El clima de época aparece impregnado de un ataque a la educación y a la ciencia, que hostiga y persigue a docentes y estudiantes, impidiéndoles desarrollar sus tareas.
A 40 días de la intervención a las universidades, el 7 de septiembre de 1966 se produce la 1º víctima fatal de la represión. En una movilización estudiantil en la ciudad de Córdoba, es asesinado el estudiante Santiago Pampillón. Su nombre es recordado como símbolo de la lucha por la educación.
Tres años después, en 1969, Córdoba es escenario del Cordobazo: estudiantes y trabajadores salen juntos a las calles a repudiar la dictadura. Esa movilización masiva termina precipitando la caída de Onganía. Es, en cierto modo, la prueba de que el plan de “despolitizar” a la universidad había fracasado.
Aun así, las universidades argentinas no recuperan su autonomía por los próximos 18 años, con el regreso de la democracia.

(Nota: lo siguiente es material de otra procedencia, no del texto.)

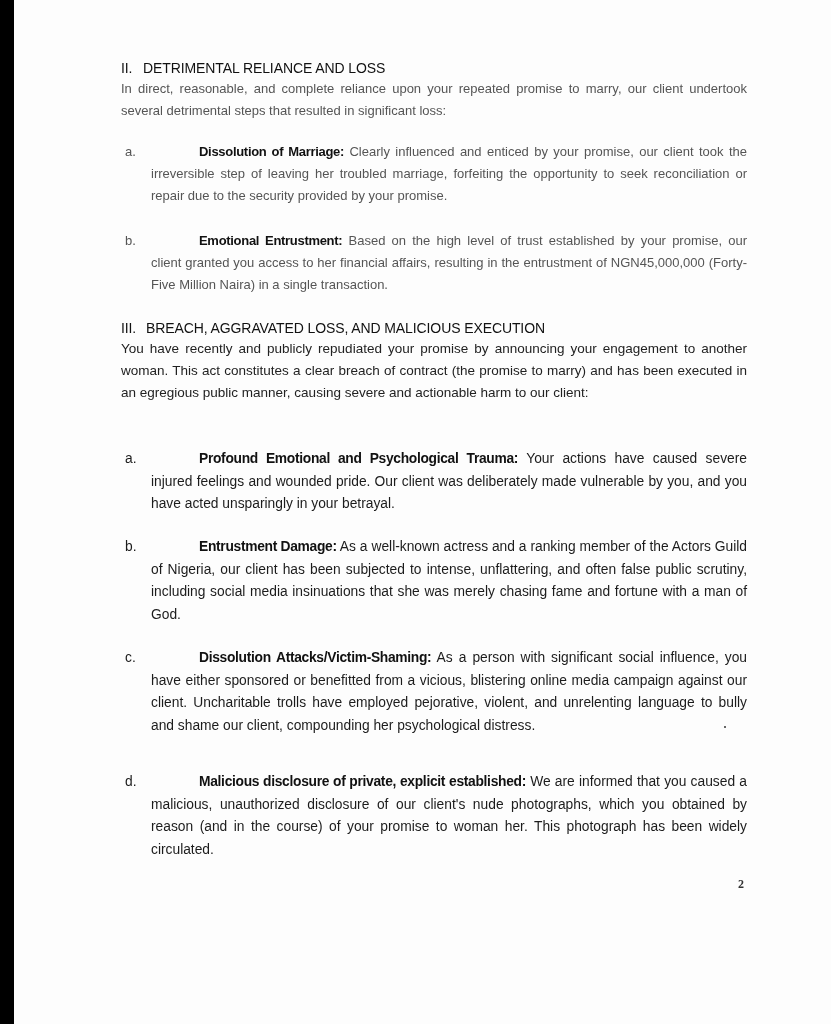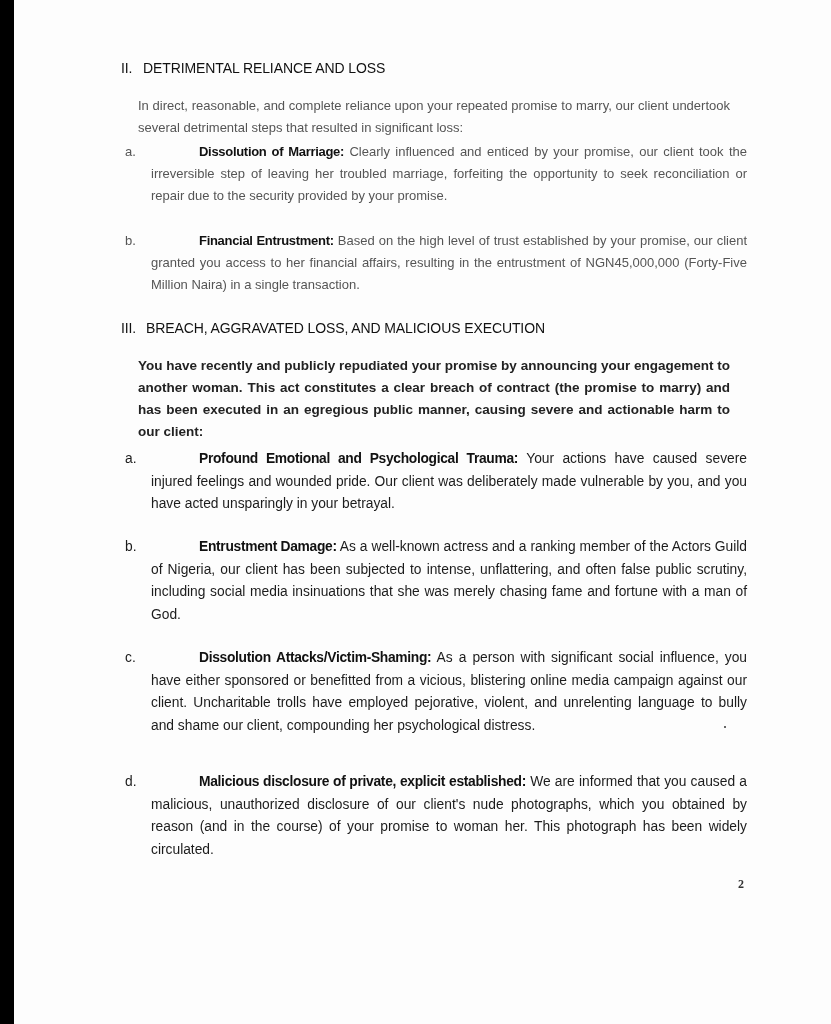--- a/index.html
+++ b/index.html
@@ -43,7 +43,7 @@
     .para {
       font-size: 13.5px;
       line-height: 21.5px;
-      margin: 17px;
+      margin: 0;
       text-align: justify;
     }
     .para.light {

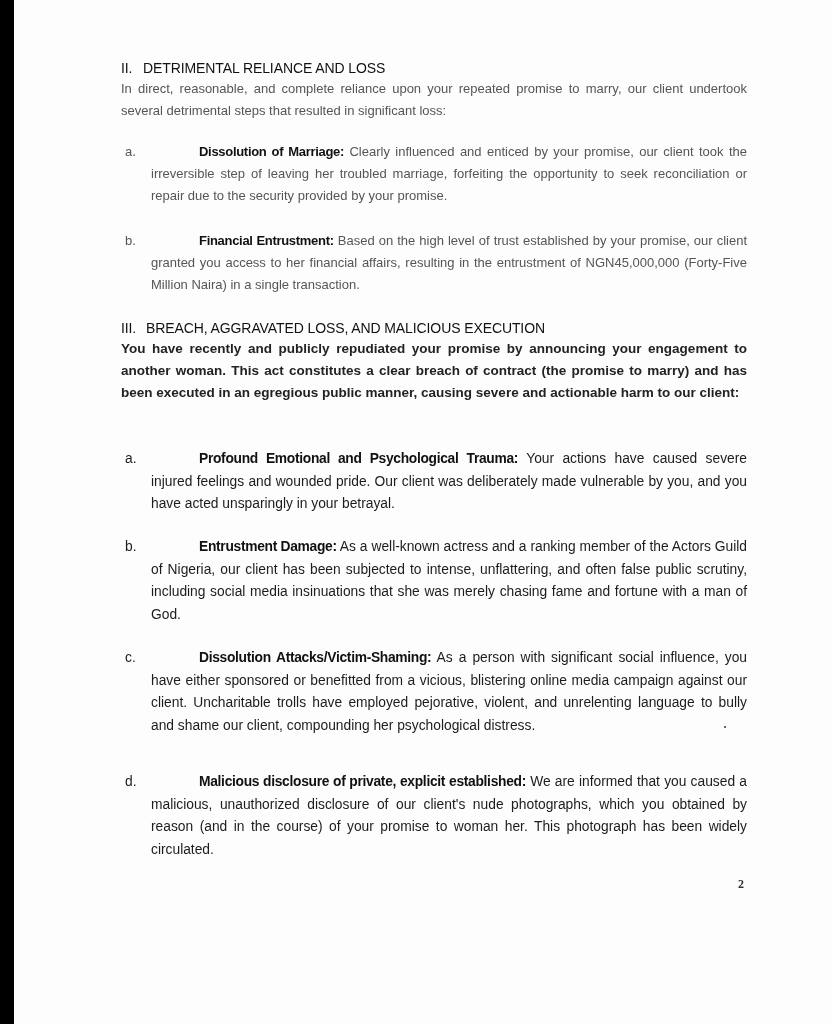--- a/index.html
+++ b/index.html
@@ -119,7 +119,7 @@
   <div class="item light" style="top:230px;">
     <span class="marker">b.</span>
     <div class="content">
-      <span class="lead">Financial Entrustment:</span><span> Based on the high level of trust established by your promise, our client granted you access to her financial affairs, resulting in the entrustment of NGN45,000,000 (Forty-Five Million Naira) in a single transaction.</span>
+      <span class="lead">Emotional Entrustment:</span><span> Based on the high level of trust established by your promise, our client granted you access to her financial affairs, resulting in the entrustment of NGN45,000,000 (Forty-Five Million Naira) in a single transaction.</span>
     </div>
   </div>
 

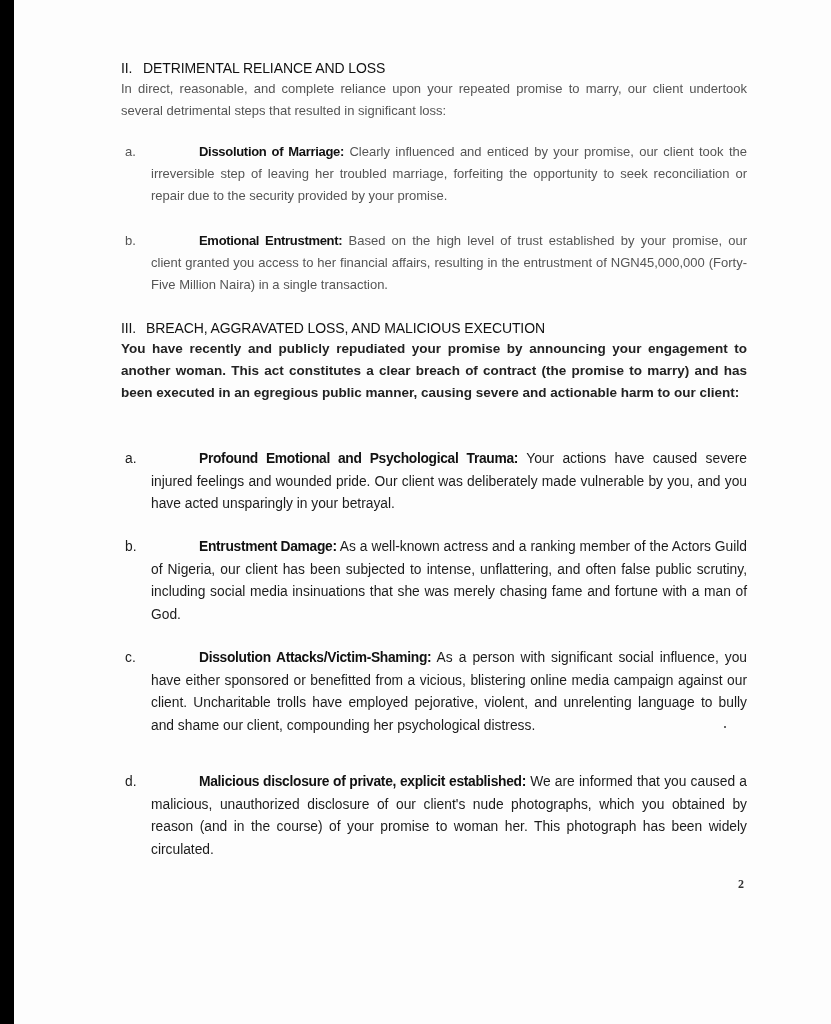--- a/index.html
+++ b/index.html
@@ -127,7 +127,7 @@
     <h2 class="heading">
       <span class="num" style="width:25px;">III.</span><span>BREACH, AGGRAVATED LOSS, AND MALICIOUS EXECUTION</span>
     </h2>
-    <p class="para" style="line-height:22px;font-weight:bold;">You have recently and publicly repudiated your promise by announcing your engagement to another woman. This act constitutes a clear breach of contract (the promise to marry) and has been executed in an egregious public manner, causing severe and actionable harm to our client:</p>
+    <p class="para" style="line-height:22px;">You have recently and publicly repudiated your promise by announcing your engagement to another woman. This act constitutes a clear breach of contract (the promise to marry) and has been executed in an egregious public manner, causing severe and actionable harm to our client:</p>
   </div>
 
   <div class="item" style="top:448px;">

“La Noche de los Bastones Largos” no fue un episodio aislado: fue el ensayo de un método. La idea de la universidad como semillero de “infiltración marxista”, el desmantelamiento sistemático de equipos de investigación, las renuncias forzadas, la vigilancia sobre las cátedras: todo eso que en 1966 se ejecutó a bastonazos y bajo el amparo de intervenciones “legales”, una década después se repetirá con una violencia mucho mayor. Durante la última dictadura cívico-militar (1976-1983), la persecución a docentes, investigadores y estudiantes ya no se limitará a cesantías y exilios: incluirá asesinatos y desapariciones. El discurso que había justificado la intervención de 1966 permanece intacto, bajo la misma bandera que había enarbolado Onganía: la universidad como foco de “penetración marxista”. Diez años después, el enemigo señalado es el mismo.
Pensar nuestra educación es, inevitablemente, pensar el contexto social, económico y político que la atraviesa. Por eso, a 60 años de la Noche de los Bastones Largos, invitamos a reflexionar: ¿por qué un gobierno de facto elige a la universidad como uno de sus primeros blancos? ¿Qué se pierde cuando cientos de docentes e investigadores renuncian o se exilian? ¿Qué país queda "sin ciencia y sin educación"?
Hoy, en un contexto de desfinanciamiento de la universidad y la ciencia, ¿qué preguntas nos deja este episodio del pasado? ¿Hay continuidades con aquel momento o estamos ante procesos distintos?